Pag-IBIG membership mandatory for all SSS and GSIS member-employees.
Philippine Health Insurance Corporation PhilHealth
PhilHealth’s role is to ensure sufficient financial access of every Filipino to quality health care services through the effective and efficient administration of the National Health Insurance Program. It is a Government owned and Operated Health Care Corporation. Its main mission is to provide basic health insurance and health care financing to all Filipinos. Funding is provided by the central and local governments and employee
Department of Labor and Employment DOLE
DOLE started as a small bureau in 1908. It became a department on December 8, 1933 with the passage of Act 4121. The DOLE is the national government agency mandated to formulate and implement policies and programs, and serve as the policy-advisory arm of the Executive Branch in the field of labor and employment. It consists of the Office of the Secretary, 7 bureaus, 6 services, 16 regional offices, 12 attached agencies and 38 overseas offices with a full manpower complement of 9,806.

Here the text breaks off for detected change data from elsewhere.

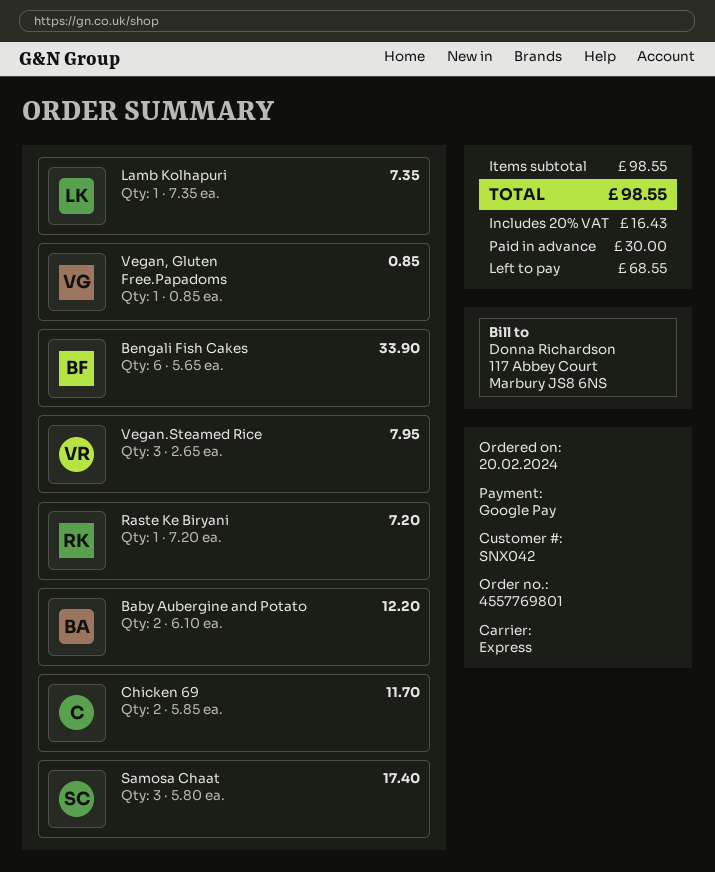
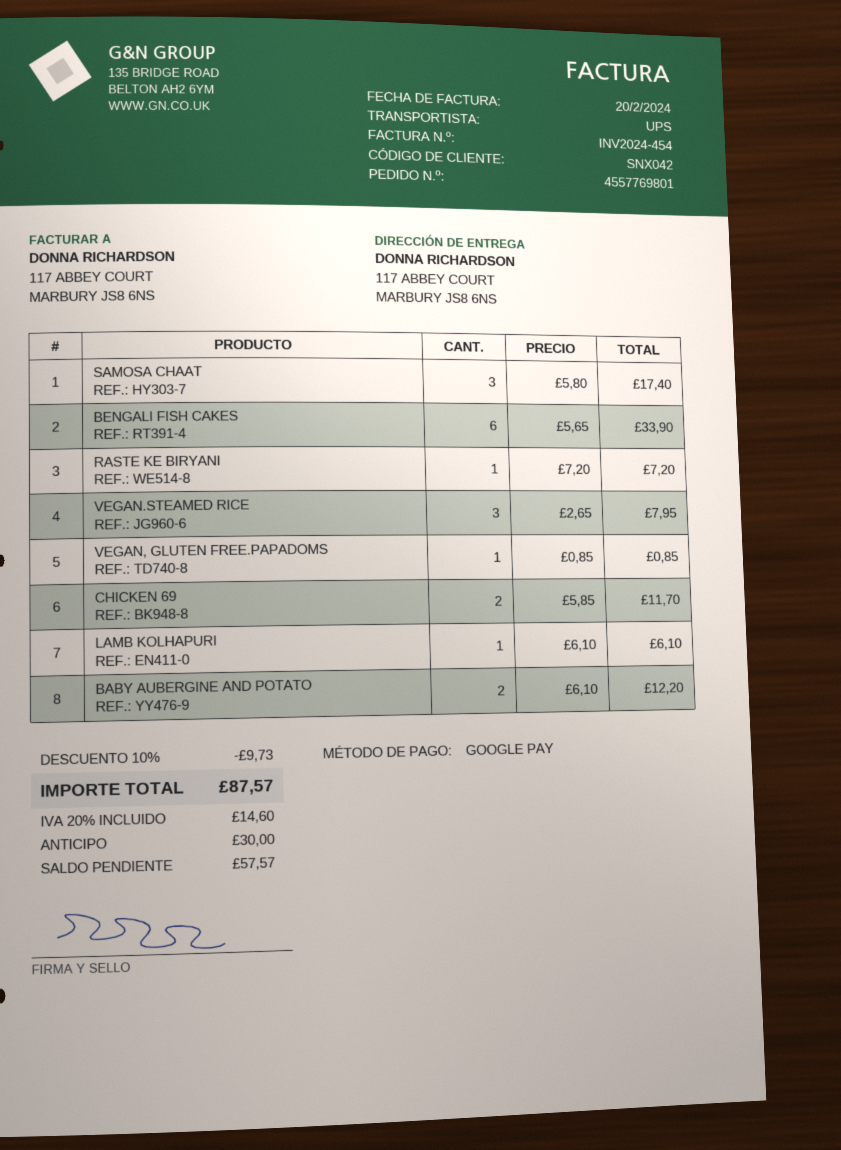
shipping method: express -> UPS
Lamb Kolhapuri: 1 x 7.35 = 7.35 -> 1 x 6.10 = 6.10
discount: none -> 10% = 9.73
tax: 20% = 16.43 -> 20% = 14.60
total: 98.55 -> 87.57
balance: 68.55 -> 57.57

The Alien Employment Visa (AEP) is issued by DOLE.
Technical Education and Skills Development Authority TESDA
The Technical Education and Skills Development Authority (TESDA) was established through the enactment of Republic Act No. 7796 otherwise known as the “Technical Education and Skills Development Act of 1994”, which was signed into law by President Fidel V. Ramos on August 25, 1994. This Act aims to encourage the full participation of and mobilize the industry, labor, local government units and technical-vocational institutions in the skills development of the country’s human resources.
TESDA is mandated to:
Integrate, coordinate and monitor skills development programs;
Restructure efforts to promote and develop middle-level manpower;
Approve skills standards and tests;
Develop an accreditation system for institutions involved in middle-level manpower development;
Fund programs and projects for technical education and skills development; and
Assist trainers training programs.
Department of Education (Deped)
The Department of Education was established through the Education Decree of 1863 as the Superior Commission of Primary Instruction under a Chairman. The Education agency underwent many reorganization efforts in the 20th century in order to better define its purpose vis a vis the changing administrations and charters. The present day Department of Education was eventually mandated through Republic Act 9155, otherwise known as the Governance of Basic Education act of 2001 which establishes the mandate of this agency.
The Department of Education (DepEd) formulates, implements, and coordinates policies, plans, programs and projects in the areas of formal and non-formal basic education. It supervises all elementary and secondary education institutions, including alternative learning systems, both public and private; and provides for the establishment and maintenance of a complete, adequate, and integrated system of basic education relevant to the goals of national development.